Required work
This exercise asks for an exact transcription of every entry.

[Opening Dataset entries section]

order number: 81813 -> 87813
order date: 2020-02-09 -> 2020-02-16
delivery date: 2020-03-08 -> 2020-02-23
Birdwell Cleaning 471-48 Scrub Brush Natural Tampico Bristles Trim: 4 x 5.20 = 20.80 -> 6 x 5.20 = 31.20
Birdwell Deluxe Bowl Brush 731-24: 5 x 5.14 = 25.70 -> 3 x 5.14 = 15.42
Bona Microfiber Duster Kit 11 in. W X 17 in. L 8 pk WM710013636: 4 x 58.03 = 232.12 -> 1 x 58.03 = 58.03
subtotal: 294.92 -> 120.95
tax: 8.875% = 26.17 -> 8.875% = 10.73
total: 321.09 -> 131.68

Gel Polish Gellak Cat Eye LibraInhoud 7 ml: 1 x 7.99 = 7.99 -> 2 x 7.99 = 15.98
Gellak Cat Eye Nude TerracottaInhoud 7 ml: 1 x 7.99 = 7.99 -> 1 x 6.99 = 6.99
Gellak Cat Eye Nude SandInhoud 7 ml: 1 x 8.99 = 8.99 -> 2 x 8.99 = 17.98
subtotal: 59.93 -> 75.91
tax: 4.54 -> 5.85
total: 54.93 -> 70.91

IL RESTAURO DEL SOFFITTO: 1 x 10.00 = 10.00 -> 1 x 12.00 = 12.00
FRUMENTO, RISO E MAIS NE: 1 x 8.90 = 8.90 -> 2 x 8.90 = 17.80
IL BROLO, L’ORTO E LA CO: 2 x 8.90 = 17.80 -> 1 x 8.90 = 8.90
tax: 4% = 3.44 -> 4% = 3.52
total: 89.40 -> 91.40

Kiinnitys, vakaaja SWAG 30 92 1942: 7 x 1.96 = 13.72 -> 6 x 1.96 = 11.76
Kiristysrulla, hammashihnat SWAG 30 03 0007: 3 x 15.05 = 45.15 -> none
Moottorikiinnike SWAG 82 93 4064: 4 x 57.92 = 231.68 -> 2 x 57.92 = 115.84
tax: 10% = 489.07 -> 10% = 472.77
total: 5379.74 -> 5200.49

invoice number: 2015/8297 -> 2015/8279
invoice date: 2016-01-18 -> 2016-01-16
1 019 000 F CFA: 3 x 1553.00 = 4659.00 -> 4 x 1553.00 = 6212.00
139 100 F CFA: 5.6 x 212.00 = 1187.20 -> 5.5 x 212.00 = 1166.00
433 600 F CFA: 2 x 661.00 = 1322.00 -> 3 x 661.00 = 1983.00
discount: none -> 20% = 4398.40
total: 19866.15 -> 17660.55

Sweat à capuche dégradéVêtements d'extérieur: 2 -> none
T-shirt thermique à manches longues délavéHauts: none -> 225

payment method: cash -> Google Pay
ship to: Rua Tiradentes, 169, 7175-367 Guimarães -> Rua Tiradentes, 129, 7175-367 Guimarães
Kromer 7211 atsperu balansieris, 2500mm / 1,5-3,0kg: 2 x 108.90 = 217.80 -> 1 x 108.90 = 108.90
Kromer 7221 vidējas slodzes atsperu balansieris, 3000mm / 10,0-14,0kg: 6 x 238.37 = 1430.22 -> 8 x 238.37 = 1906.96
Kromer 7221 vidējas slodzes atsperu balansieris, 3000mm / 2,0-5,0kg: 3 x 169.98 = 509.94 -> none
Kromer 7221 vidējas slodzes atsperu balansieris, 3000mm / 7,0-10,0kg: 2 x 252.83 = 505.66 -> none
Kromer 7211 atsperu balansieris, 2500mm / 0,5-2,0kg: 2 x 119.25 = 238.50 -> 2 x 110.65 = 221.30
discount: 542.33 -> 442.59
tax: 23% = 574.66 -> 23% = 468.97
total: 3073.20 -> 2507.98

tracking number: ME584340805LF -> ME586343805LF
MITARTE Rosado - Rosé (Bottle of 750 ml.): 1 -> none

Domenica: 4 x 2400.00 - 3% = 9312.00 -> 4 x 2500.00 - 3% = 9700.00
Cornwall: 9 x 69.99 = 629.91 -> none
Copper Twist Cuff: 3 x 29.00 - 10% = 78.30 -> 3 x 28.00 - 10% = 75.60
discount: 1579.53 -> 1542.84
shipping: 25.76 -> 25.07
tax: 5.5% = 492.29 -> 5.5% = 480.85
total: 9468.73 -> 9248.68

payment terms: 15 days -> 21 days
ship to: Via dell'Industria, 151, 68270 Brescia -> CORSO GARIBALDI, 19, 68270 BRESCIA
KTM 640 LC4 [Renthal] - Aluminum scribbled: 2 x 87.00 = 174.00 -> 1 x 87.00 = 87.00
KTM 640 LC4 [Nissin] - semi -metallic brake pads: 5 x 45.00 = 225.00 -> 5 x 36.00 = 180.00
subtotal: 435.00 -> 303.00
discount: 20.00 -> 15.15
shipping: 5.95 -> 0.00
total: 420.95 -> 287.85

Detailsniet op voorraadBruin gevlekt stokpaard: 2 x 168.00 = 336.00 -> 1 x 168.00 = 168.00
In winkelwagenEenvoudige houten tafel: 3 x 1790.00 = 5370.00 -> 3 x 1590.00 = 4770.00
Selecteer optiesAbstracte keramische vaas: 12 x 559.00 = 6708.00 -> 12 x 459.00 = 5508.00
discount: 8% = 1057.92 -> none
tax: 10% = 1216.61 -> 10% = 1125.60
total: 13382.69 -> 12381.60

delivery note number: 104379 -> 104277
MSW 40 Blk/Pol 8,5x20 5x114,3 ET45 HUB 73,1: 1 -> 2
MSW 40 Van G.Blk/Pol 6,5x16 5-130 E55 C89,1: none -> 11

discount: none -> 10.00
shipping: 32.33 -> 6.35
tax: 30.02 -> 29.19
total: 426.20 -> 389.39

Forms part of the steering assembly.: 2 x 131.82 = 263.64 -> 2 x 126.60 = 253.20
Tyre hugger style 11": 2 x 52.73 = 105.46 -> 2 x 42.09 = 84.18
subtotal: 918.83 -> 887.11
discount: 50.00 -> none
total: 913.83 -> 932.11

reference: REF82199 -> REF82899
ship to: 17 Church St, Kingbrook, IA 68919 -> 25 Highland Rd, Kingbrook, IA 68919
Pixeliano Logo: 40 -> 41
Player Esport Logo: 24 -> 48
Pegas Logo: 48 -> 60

[Closing Dataset entries section]

Solution to the exercise
order number: 81813 -> 87813
order date: 2020-02-09 -> 2020-02-16
delivery date: 2020-03-08 -> 2020-02-23
Birdwell Cleaning 471-48 Scrub Brush Natural Tampico Bristles Trim: 4 x 5.20 = 20.80 -> 6 x 5.20 = 31.20
Birdwell Deluxe Bowl Brush 731-24: 5 x 5.14 = 25.70 -> 3 x 5.14 = 15.42
Bona Microfiber Duster Kit 11 in. W X 17 in. L 8 pk WM710013636: 4 x 58.03 = 232.12 -> 1 x 58.03 = 58.03
subtotal: 294.92 -> 120.95
tax: 8.875% = 26.17 -> 8.875% = 10.73
total: 321.09 -> 131.68

Gel Polish Gellak Cat Eye LibraInhoud 7 ml: 1 x 7.99 = 7.99 -> 2 x 7.99 = 15.98
Gellak Cat Eye Nude TerracottaInhoud 7 ml: 1 x 7.99 = 7.99 -> 1 x 6.99 = 6.99
Gellak Cat Eye Nude SandInhoud 7 ml: 1 x 8.99 = 8.99 -> 2 x 8.99 = 17.98
subtotal: 59.93 -> 75.91
tax: 4.54 -> 5.85
total: 54.93 -> 70.91

IL RESTAURO DEL SOFFITTO: 1 x 10.00 = 10.00 -> 1 x 12.00 = 12.00
FRUMENTO, RISO E MAIS NE: 1 x 8.90 = 8.90 -> 2 x 8.90 = 17.80
IL BROLO, L’ORTO E LA CO: 2 x 8.90 = 17.80 -> 1 x 8.90 = 8.90
tax: 4% = 3.44 -> 4% = 3.52
total: 89.40 -> 91.40

Kiinnitys, vakaaja SWAG 30 92 1942: 7 x 1.96 = 13.72 -> 6 x 1.96 = 11.76
Kiristysrulla, hammashihnat SWAG 30 03 0007: 3 x 15.05 = 45.15 -> none
Moottorikiinnike SWAG 82 93 4064: 4 x 57.92 = 231.68 -> 2 x 57.92 = 115.84
tax: 10% = 489.07 -> 10% = 472.77
total: 5379.74 -> 5200.49

invoice number: 2015/8297 -> 2015/8279
invoice date: 2016-01-18 -> 2016-01-16
1 019 000 F CFA: 3 x 1553.00 = 4659.00 -> 4 x 1553.00 = 6212.00
139 100 F CFA: 5.6 x 212.00 = 1187.20 -> 5.5 x 212.00 = 1166.00
433 600 F CFA: 2 x 661.00 = 1322.00 -> 3 x 661.00 = 1983.00
discount: none -> 20% = 4398.40
total: 19866.15 -> 17660.55

Sweat à capuche dégradéVêtements d'extérieur: 2 -> none
T-shirt thermique à manches longues délavéHauts: none -> 225

payment method: cash -> Google Pay
ship to: Rua Tiradentes, 169, 7175-367 Guimarães -> Rua Tiradentes, 129, 7175-367 Guimarães
Kromer 7211 atsperu balansieris, 2500mm / 1,5-3,0kg: 2 x 108.90 = 217.80 -> 1 x 108.90 = 108.90
Kromer 7221 vidējas slodzes atsperu balansieris, 3000mm / 10,0-14,0kg: 6 x 238.37 = 1430.22 -> 8 x 238.37 = 1906.96
Kromer 7221 vidējas slodzes atsperu balansieris, 3000mm / 2,0-5,0kg: 3 x 169.98 = 509.94 -> none
Kromer 7221 vidējas slodzes atsperu balansieris, 3000mm / 7,0-10,0kg: 2 x 252.83 = 505.66 -> none
Kromer 7211 atsperu balansieris, 2500mm / 0,5-2,0kg: 2 x 119.25 = 238.50 -> 2 x 110.65 = 221.30
discount: 542.33 -> 442.59
tax: 23% = 574.66 -> 23% = 468.97
total: 3073.20 -> 2507.98

tracking number: ME584340805LF -> ME586343805LF
MITARTE Rosado - Rosé (Bottle of 750 ml.): 1 -> none

Domenica: 4 x 2400.00 - 3% = 9312.00 -> 4 x 2500.00 - 3% = 9700.00
Cornwall: 9 x 69.99 = 629.91 -> none
Copper Twist Cuff: 3 x 29.00 - 10% = 78.30 -> 3 x 28.00 - 10% = 75.60
discount: 1579.53 -> 1542.84
shipping: 25.76 -> 25.07
tax: 5.5% = 492.29 -> 5.5% = 480.85
total: 9468.73 -> 9248.68

payment terms: 15 days -> 21 days
ship to: Via dell'Industria, 151, 68270 Brescia -> CORSO GARIBALDI, 19, 68270 BRESCIA
KTM 640 LC4 [Renthal] - Aluminum scribbled: 2 x 87.00 = 174.00 -> 1 x 87.00 = 87.00
KTM 640 LC4 [Nissin] - semi -metallic brake pads: 5 x 45.00 = 225.00 -> 5 x 36.00 = 180.00
subtotal: 435.00 -> 303.00
discount: 20.00 -> 15.15
shipping: 5.95 -> 0.00
total: 420.95 -> 287.85

Detailsniet op voorraadBruin gevlekt stokpaard: 2 x 168.00 = 336.00 -> 1 x 168.00 = 168.00
In winkelwagenEenvoudige houten tafel: 3 x 1790.00 = 5370.00 -> 3 x 1590.00 = 4770.00
Selecteer optiesAbstracte keramische vaas: 12 x 559.00 = 6708.00 -> 12 x 459.00 = 5508.00
discount: 8% = 1057.92 -> none
tax: 10% = 1216.61 -> 10% = 1125.60
total: 13382.69 -> 12381.60

delivery note number: 104379 -> 104277
MSW 40 Blk/Pol 8,5x20 5x114,3 ET45 HUB 73,1: 1 -> 2
MSW 40 Van G.Blk/Pol 6,5x16 5-130 E55 C89,1: none -> 11

discount: none -> 10.00
shipping: 32.33 -> 6.35
tax: 30.02 -> 29.19
total: 426.20 -> 389.39

Forms part of the steering assembly.: 2 x 131.82 = 263.64 -> 2 x 126.60 = 253.20
Tyre hugger style 11": 2 x 52.73 = 105.46 -> 2 x 42.09 = 84.18
subtotal: 918.83 -> 887.11
discount: 50.00 -> none
total: 913.83 -> 932.11

reference: REF82199 -> REF82899
ship to: 17 Church St, Kingbrook, IA 68919 -> 25 Highland Rd, Kingbrook, IA 68919
Pixeliano Logo: 40 -> 41
Player Esport Logo: 24 -> 48
Pegas Logo: 48 -> 60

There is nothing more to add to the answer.